═══ MATERIAL TO PROCESS

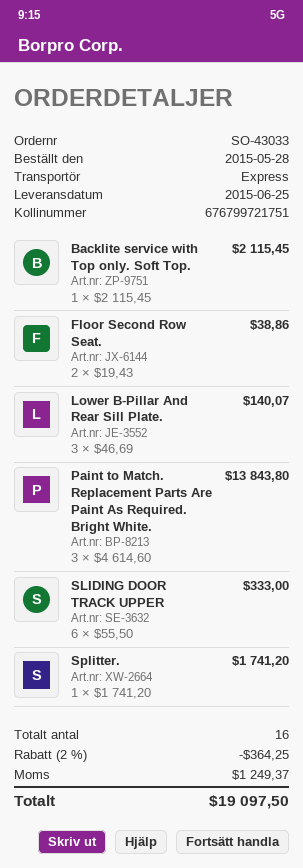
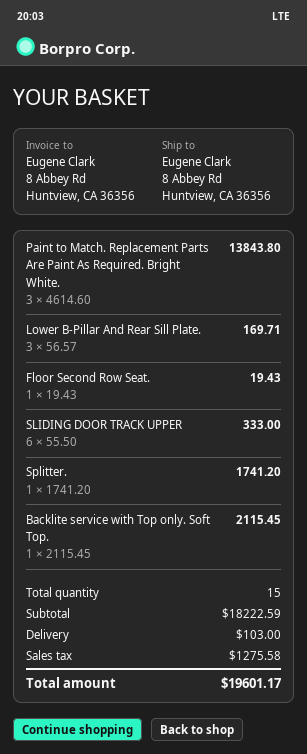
Floor Second Row Seat.: 2 x 19.43 = 38.86 -> 1 x 19.43 = 19.43
Lower B-Pillar And Rear Sill Plate.: 3 x 46.69 = 140.07 -> 3 x 56.57 = 169.71
total quantity: 16 -> 15
discount: 2% = 364.25 -> none
shipping: none -> 103.00
tax: 1249.37 -> 1275.58
total: 19097.50 -> 19601.17

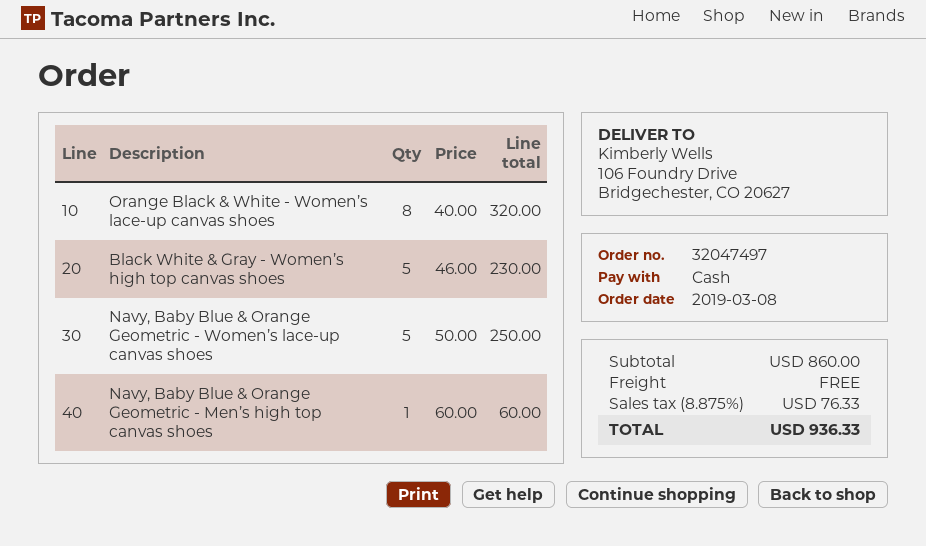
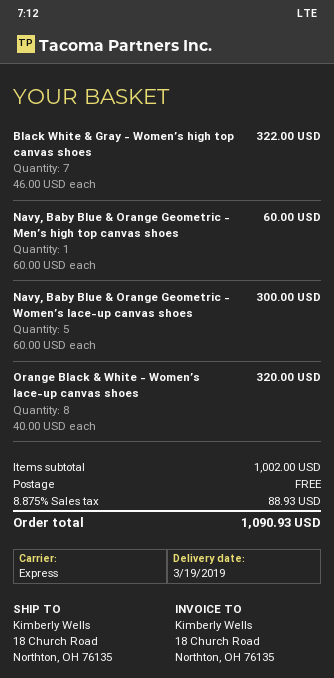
ship to: 106 Foundry Drive, Bridgechester, CO 20627 -> 18 Church Road, Northton, OH 76135
Black White & Gray - Women’s high top canvas shoes: 5 x 46.00 = 230.00 -> 7 x 46.00 = 322.00
Navy, Baby Blue & Orange Geometric - Women’s lace-up canvas shoes: 5 x 50.00 = 250.00 -> 5 x 60.00 = 300.00
subtotal: 860.00 -> 1002.00
tax: 8.875% = 76.33 -> 8.875% = 88.93
total: 936.33 -> 1090.93

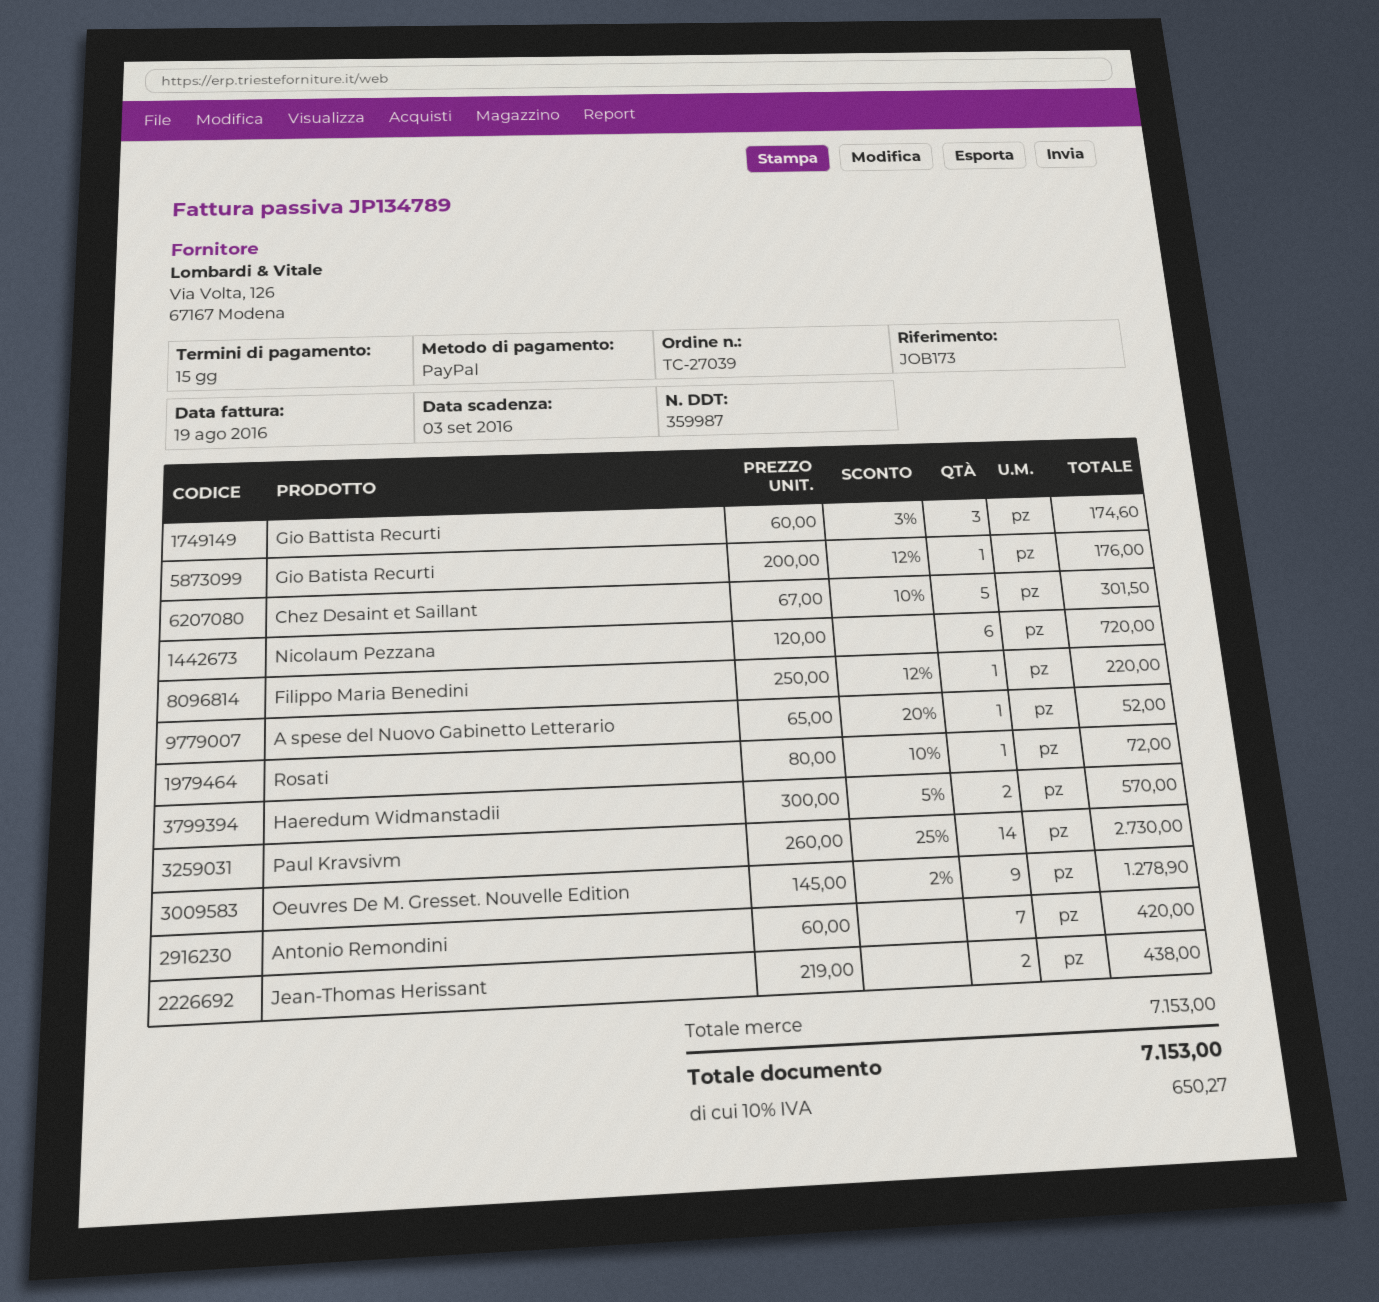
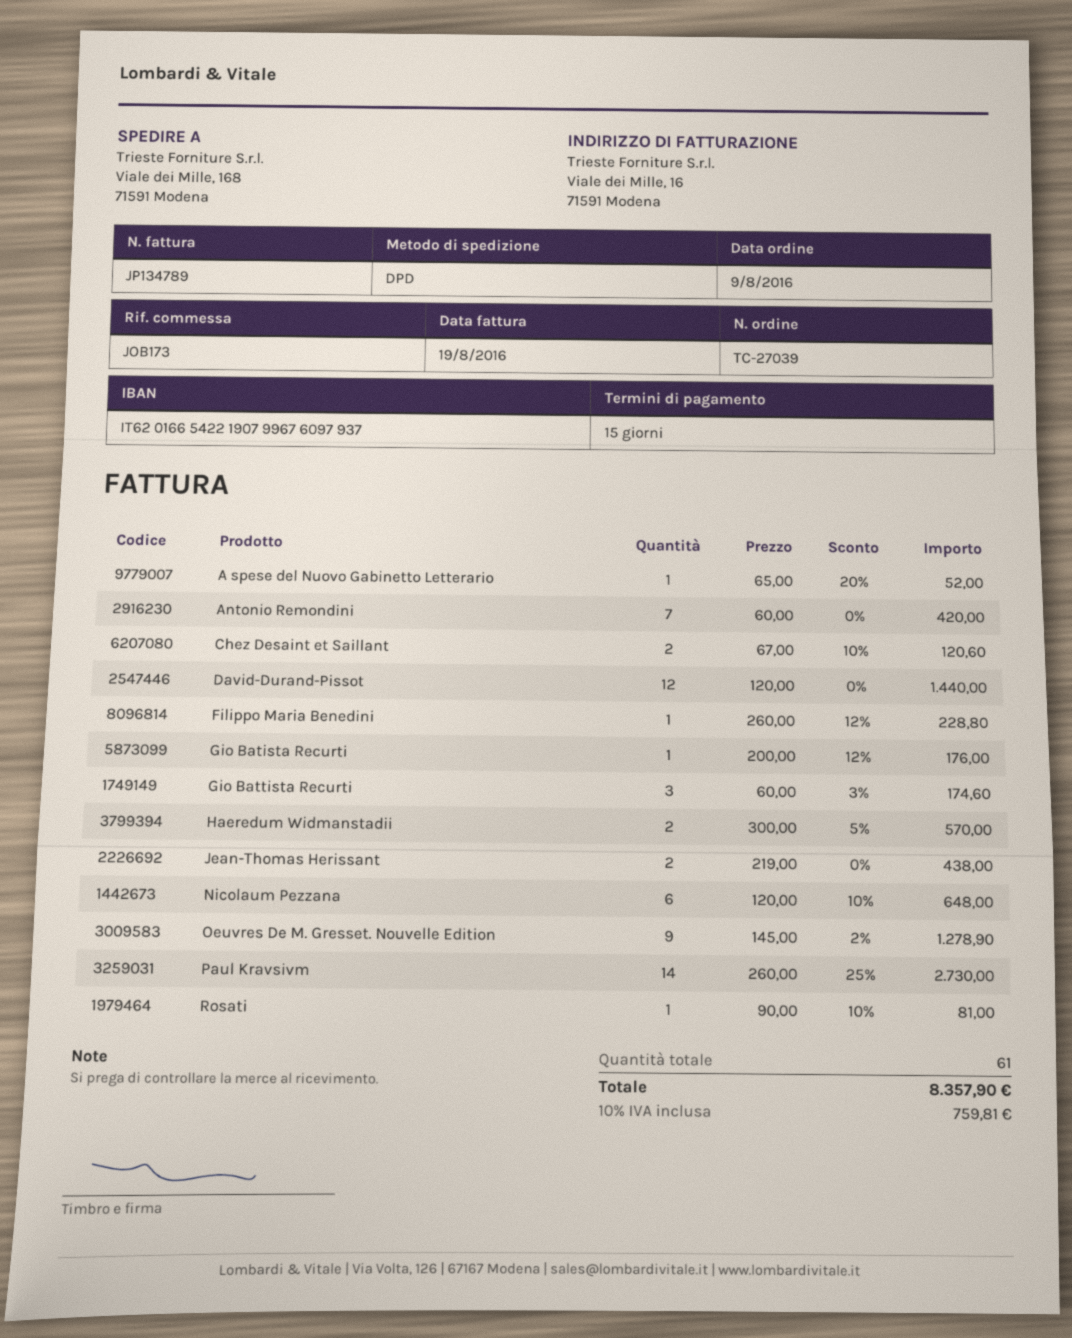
Chez Desaint et Saillant: 5 x 67.00 - 10% = 301.50 -> 2 x 67.00 - 10% = 120.60
Nicolaum Pezzana: 6 x 120.00 = 720.00 -> 6 x 120.00 - 10% = 648.00
Filippo Maria Benedini: 1 x 250.00 - 12% = 220.00 -> 1 x 260.00 - 12% = 228.80
Rosati: 1 x 80.00 - 10% = 72.00 -> 1 x 90.00 - 10% = 81.00
David-Durand-Pissot: none -> 12 x 120.00 = 1440.00
tax: 10% = 650.27 -> 10% = 759.81
total: 7153.00 -> 8357.90

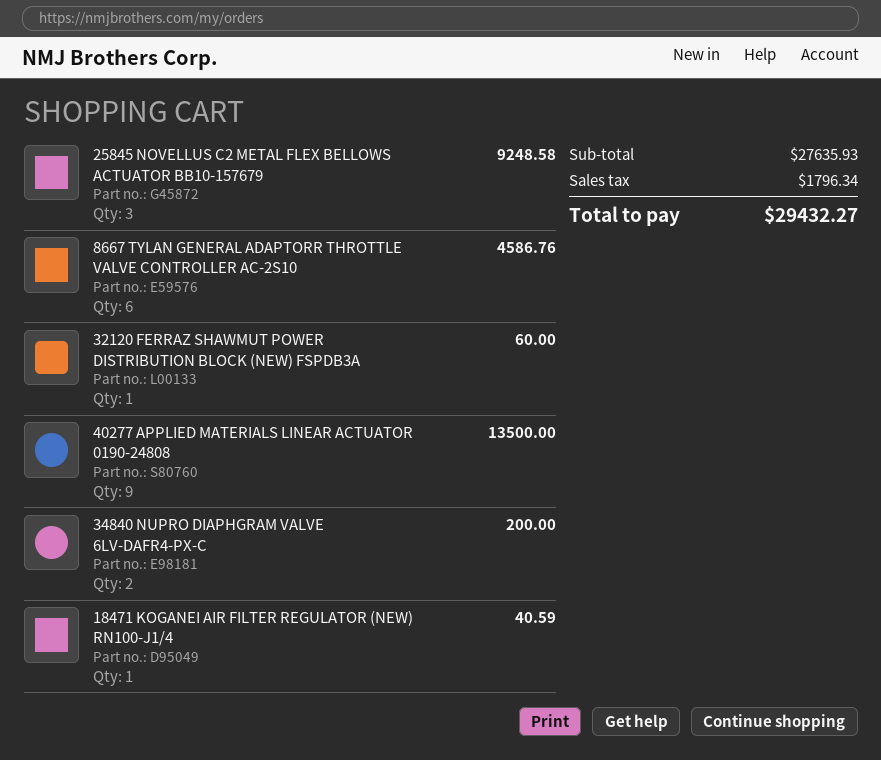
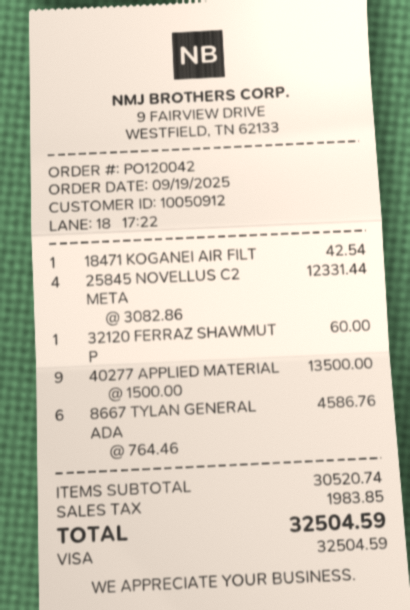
25845 NOVELLUS C2 METAL FLEX BELLOWS ACTUATOR BB10-157679: 3 for 9248.58 -> 4 for 12331.44
34840 NUPRO DIAPHGRAM VALVE 6LV-DAFR4-PX-C: 2 for 200.00 -> none
18471 KOGANEI AIR FILTER REGULATOR (NEW) RN100-J1/4: 1 for 40.59 -> 1 for 42.54
subtotal: 27635.93 -> 30520.74
tax: 1796.34 -> 1983.85
total: 29432.27 -> 32504.59

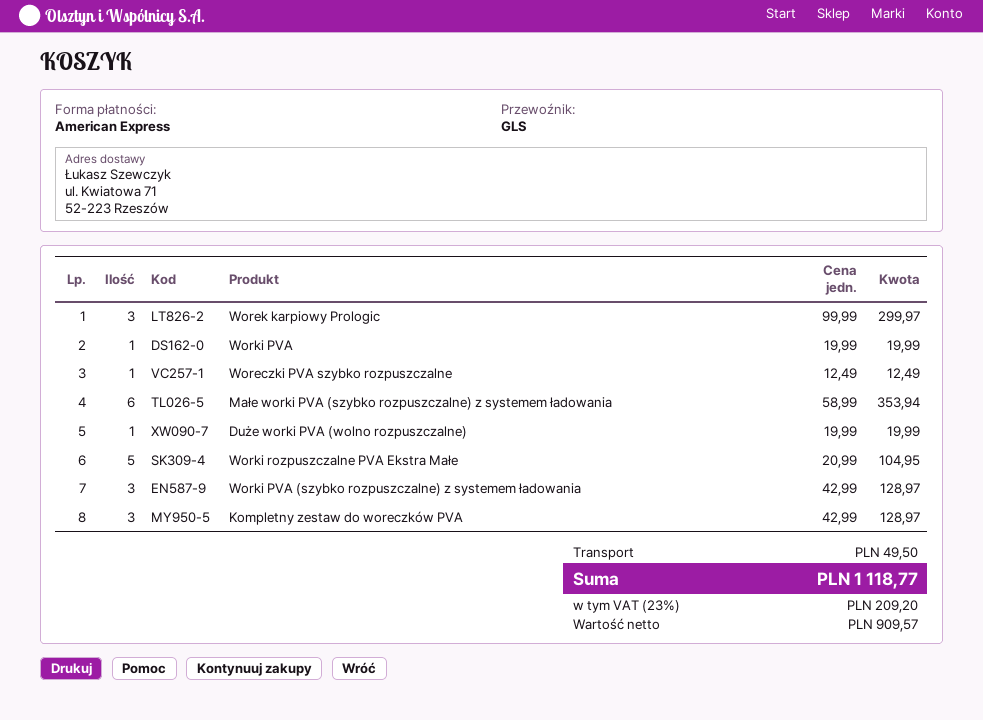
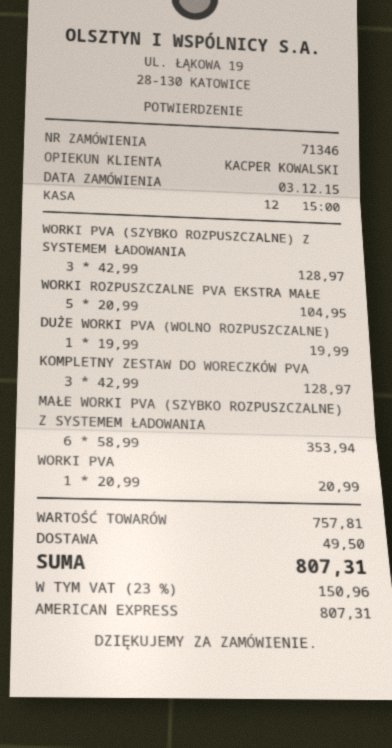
Worek karpiowy Prologic: 3 x 99.99 = 299.97 -> none
Worki PVA: 1 x 19.99 = 19.99 -> 1 x 20.99 = 20.99
Woreczki PVA szybko rozpuszczalne: 1 x 12.49 = 12.49 -> none
tax: 23% = 209.20 -> 23% = 150.96
total: 1118.77 -> 807.31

══════

# [ASSIGNMENT]
All lines in the records with the string "Women" should be copied out.

# [TASK RESPONSE]
Black White & Gray - Women’s high top canvas shoes: 5 x 46.00 = 230.00 -> 7 x 46.00 = 322.00
Navy, Baby Blue & Orange Geometric - Women’s lace-up canvas shoes: 5 x 50.00 = 250.00 -> 5 x 60.00 = 300.00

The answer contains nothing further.